Segment Open

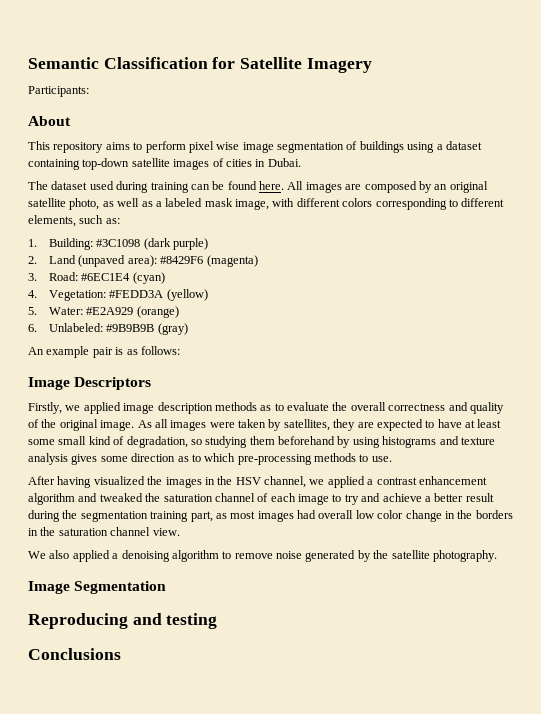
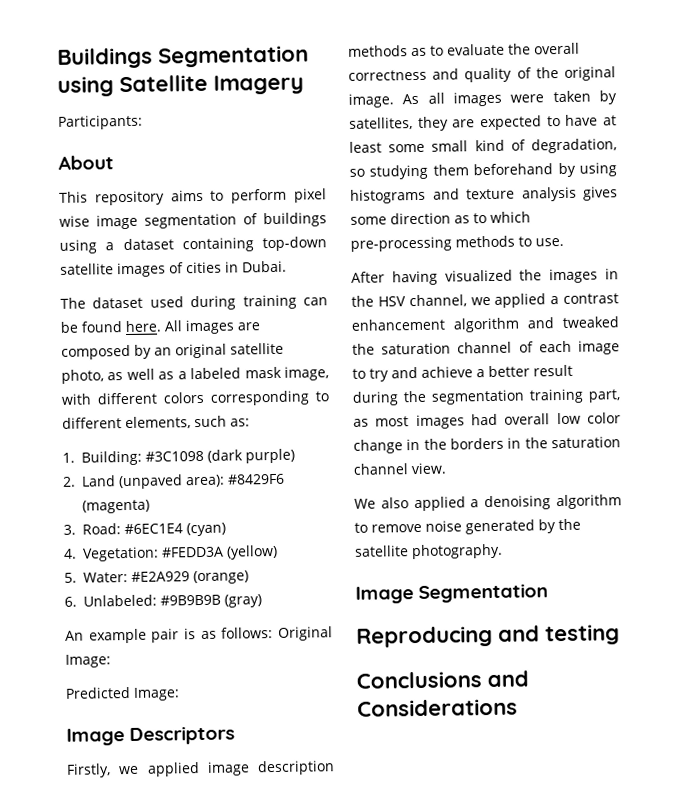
- Semantic Classification for Satellite Imagery
+ Buildings Segmentation using Satellite Imagery
- An example pair is as follows:
+ An example pair is as follows: Original Image:
+ Predicted Image:
- Conclusions
+ Conclusions and Considerations

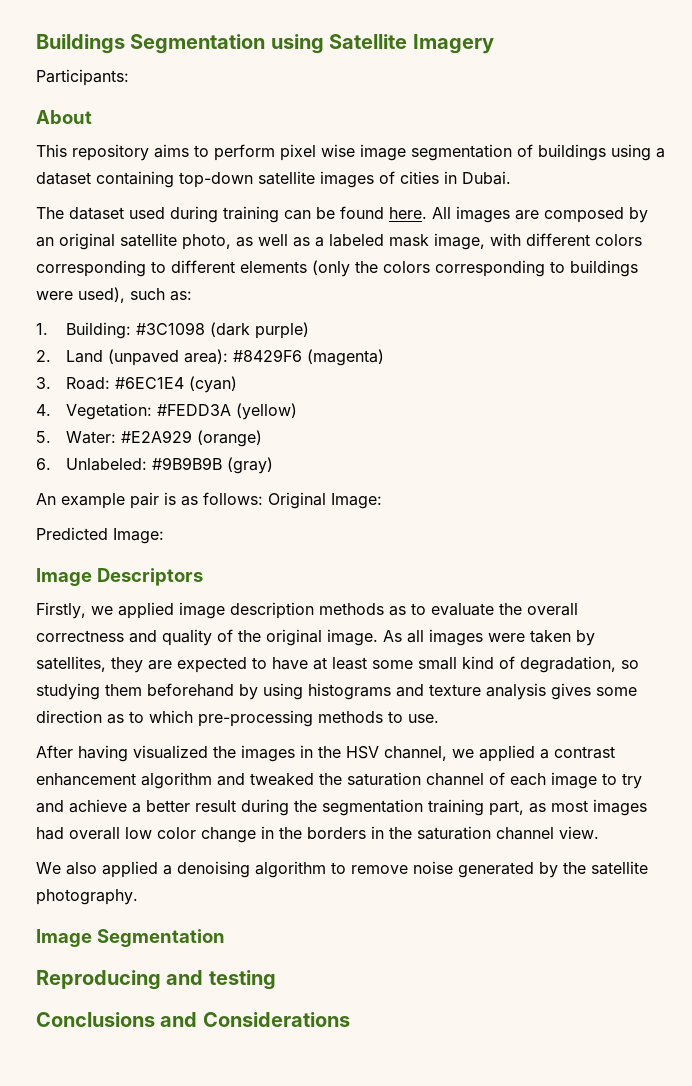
- All images are composed by an original satellite photo, as well as a labeled mask image, with different colors corresponding to different elements, such as:
+ All images are composed by an original satellite photo, as well as a labeled mask image, with different colors corresponding to different elements (only the colors corresponding to buildings were used), such as:

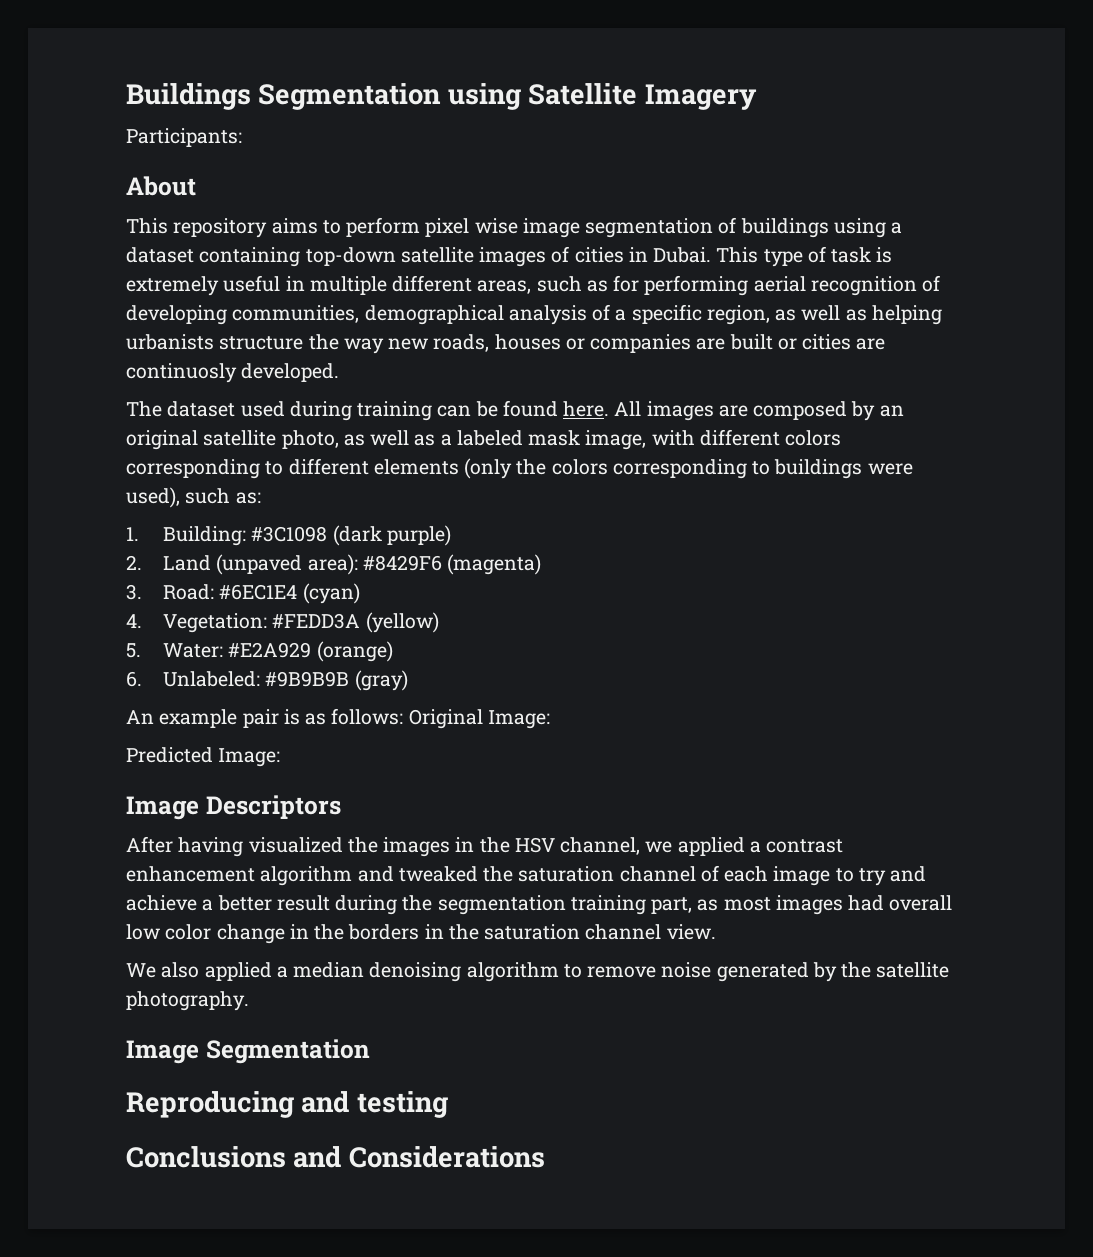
+ This type of task is extremely useful in multiple different areas, such as for performing aerial recognition of developing communities, demographical analysis of a specific region, as well as helping urbanists structure the way new roads, houses or companies are built or cities are continuosly developed.
- Firstly, we applied image description methods as to evaluate the overall correctness and quality of the original image. As all images were taken by satellites, they are expected to have at least some small kind of degradation, so studying them beforehand by using histograms and texture analysis gives some direction as to which pre-processing methods to use.
- We also applied a denoising algorithm to remove noise generated by the satellite photography.
+ We also applied a median denoising algorithm to remove noise generated by the satellite photography.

Segment Closed

* Directions:
Show every line above in which the word "photography" is found.

* Output for this exercise:
- We also applied a denoising algorithm to remove noise generated by the satellite photography.
+ We also applied a median denoising algorithm to remove noise generated by the satellite photography.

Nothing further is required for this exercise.